BEGIN PROVIDED RECORDS
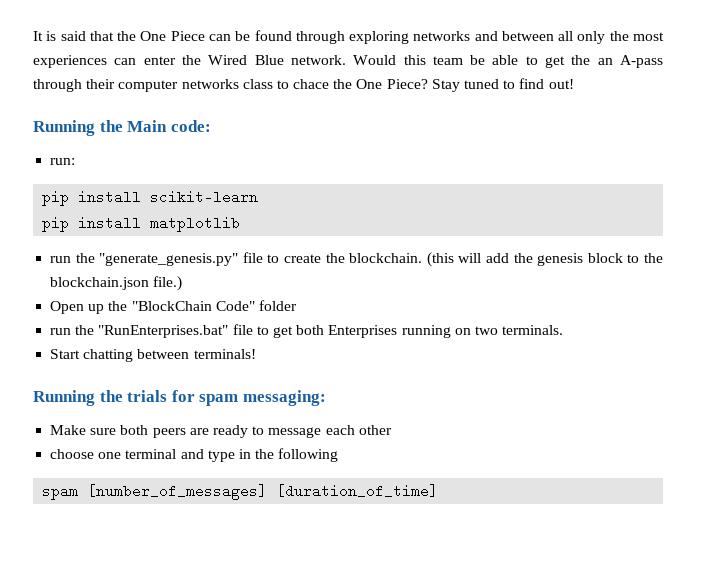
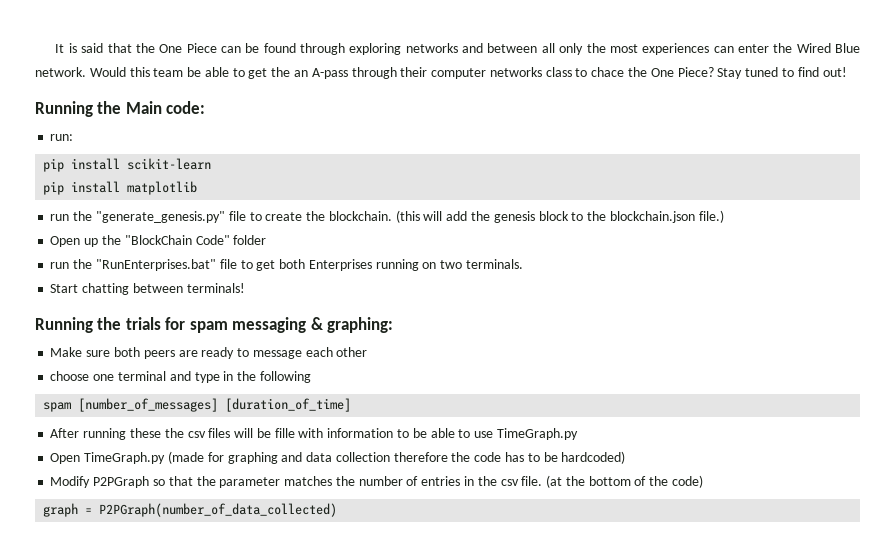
- Running the trials for spam messaging:
+ Running the trials for spam messaging & graphing:
+ After running these the csv files will be fille with information to be able to use TimeGraph.py
+ Open TimeGraph.py (made for graphing and data collection therefore the code has to be hardcoded)
+ Modify P2PGraph so that the parameter matches the number of entries in the csv file. (at the bottom of the code)
+ graph = P2PGraph(number_of_data_collected)

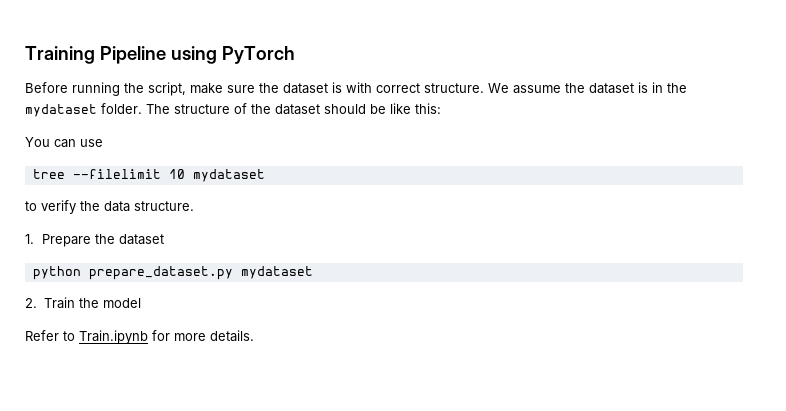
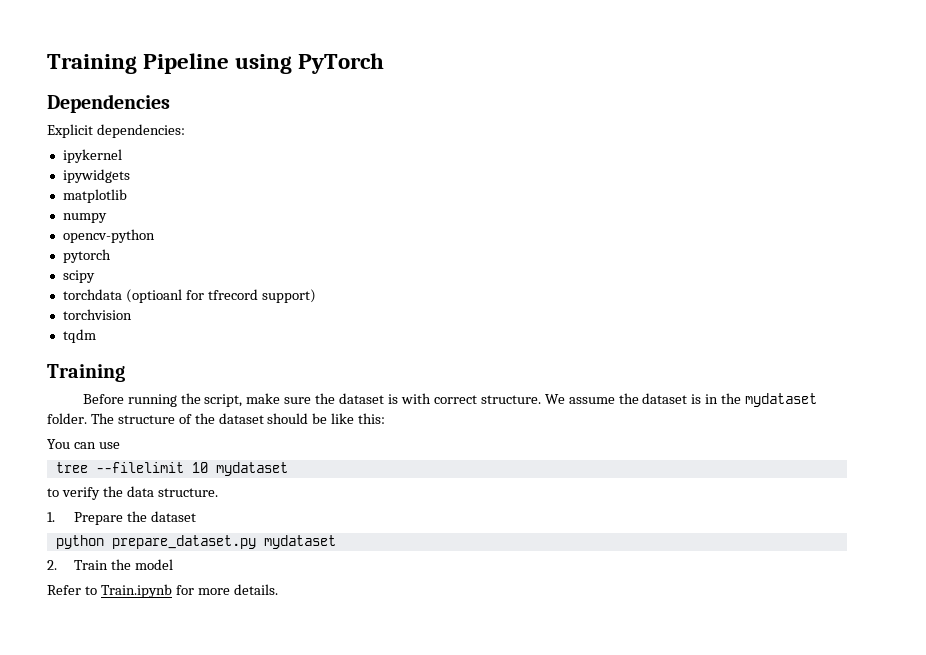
+ Dependencies
+ Explicit dependencies:
+ ipykernel
+ ipywidgets
+ matplotlib
+ numpy
+ opencv-python
+ pytorch
+ scipy
+ torchdata (optioanl for tfrecord support)
+ torchvision
+ tqdm
+ Training

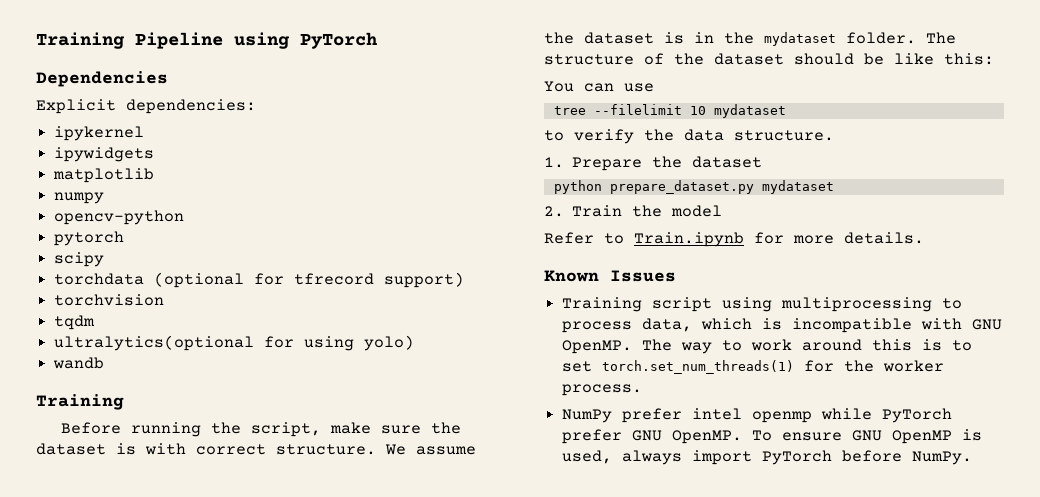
- torchdata (optioanl for tfrecord support)
+ torchdata (optional for tfrecord support)
+ ultralytics(optional for using yolo)
+ wandb
+ Known Issues
+ Training script using multiprocessing to process data, which is incompatible with GNU OpenMP. The way to work around this is to set torch.set_num_threads(1) for the worker process.
+ NumPy prefer intel openmp while PyTorch prefer GNU OpenMP. To ensure GNU OpenMP is used, always import PyTorch before NumPy.

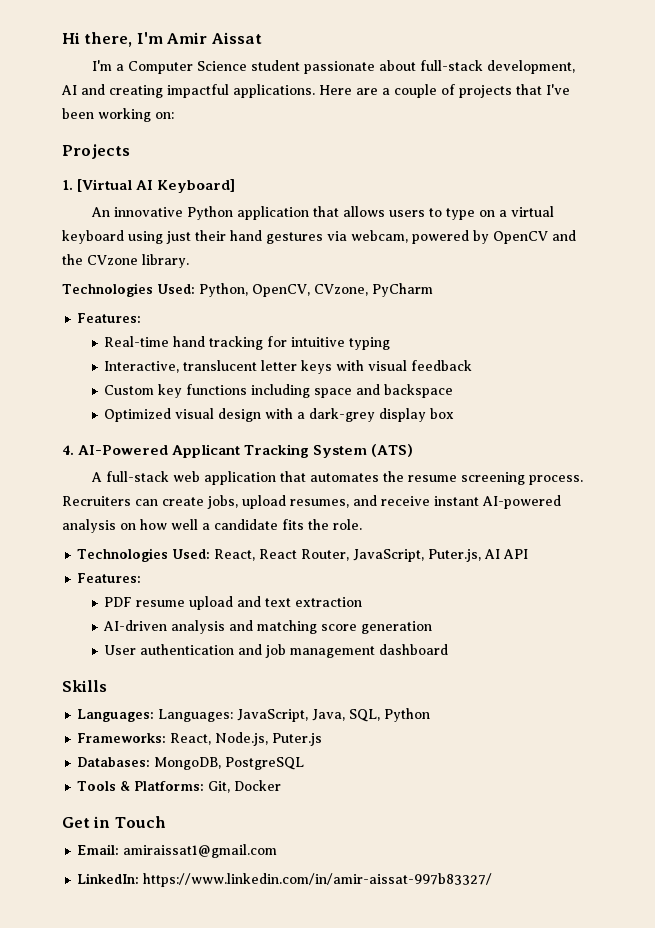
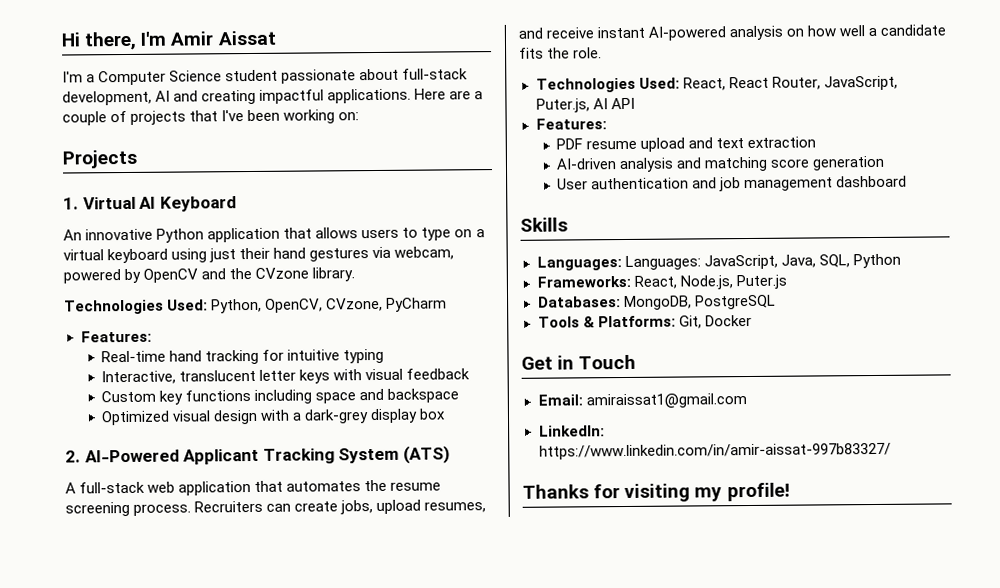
- 1. [Virtual AI Keyboard]
+ 1. Virtual AI Keyboard
- 4. AI-Powered Applicant Tracking System (ATS)
+ 2. AI-Powered Applicant Tracking System (ATS)
+ Thanks for visiting my profile!

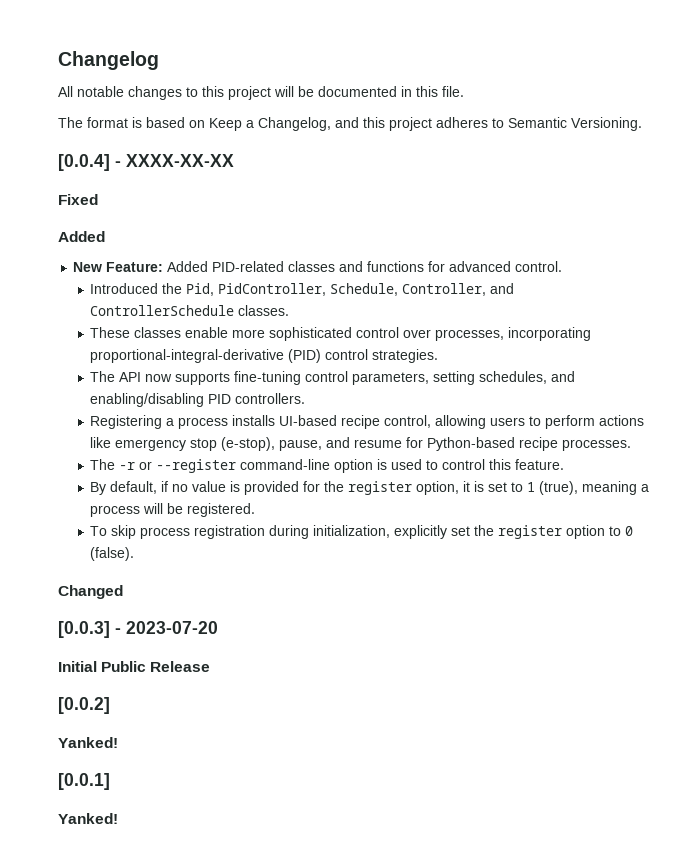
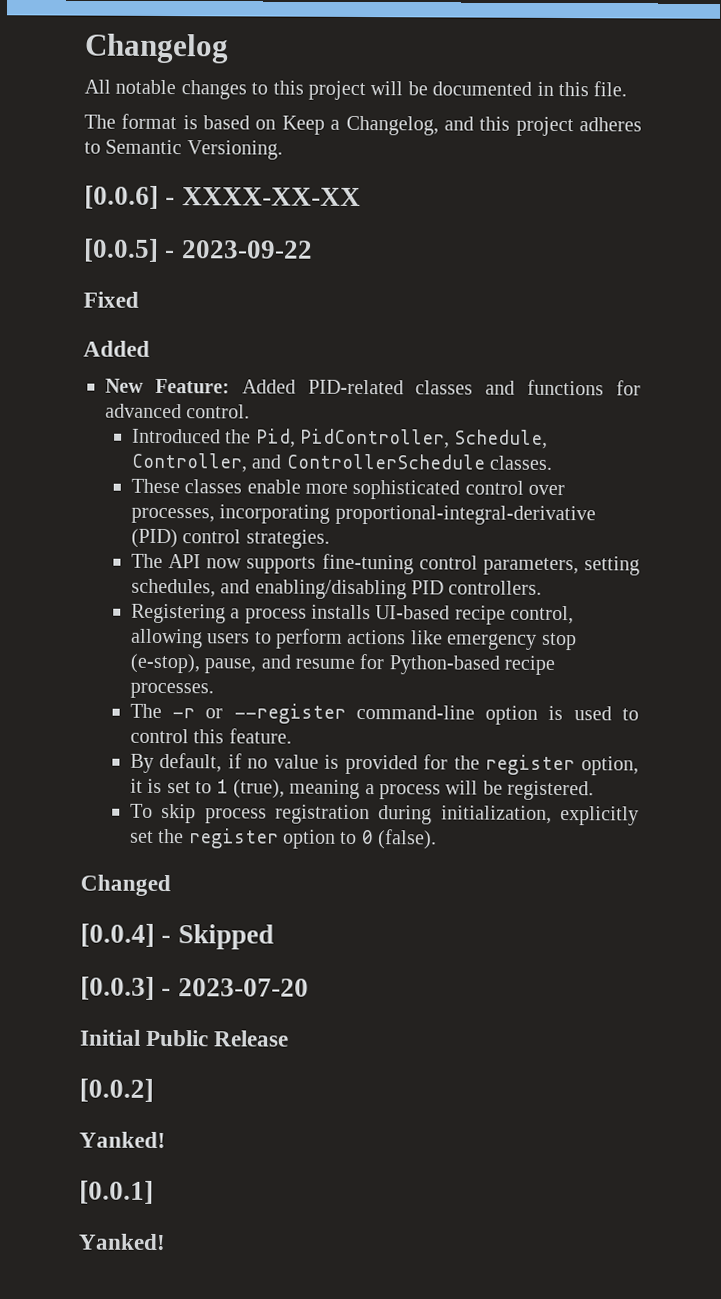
- [0.0.4] - XXXX-XX-XX
+ [0.0.6] - XXXX-XX-XX
+ [0.0.5] - 2023-09-22
+ [0.0.4] - Skipped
END PROVIDED RECORDS
▸ EXERCISE DIRECTIONS: Count how many lines above carry the word "graphing". Only the number is required.

▸ REPLY TO THE EXERCISE: 2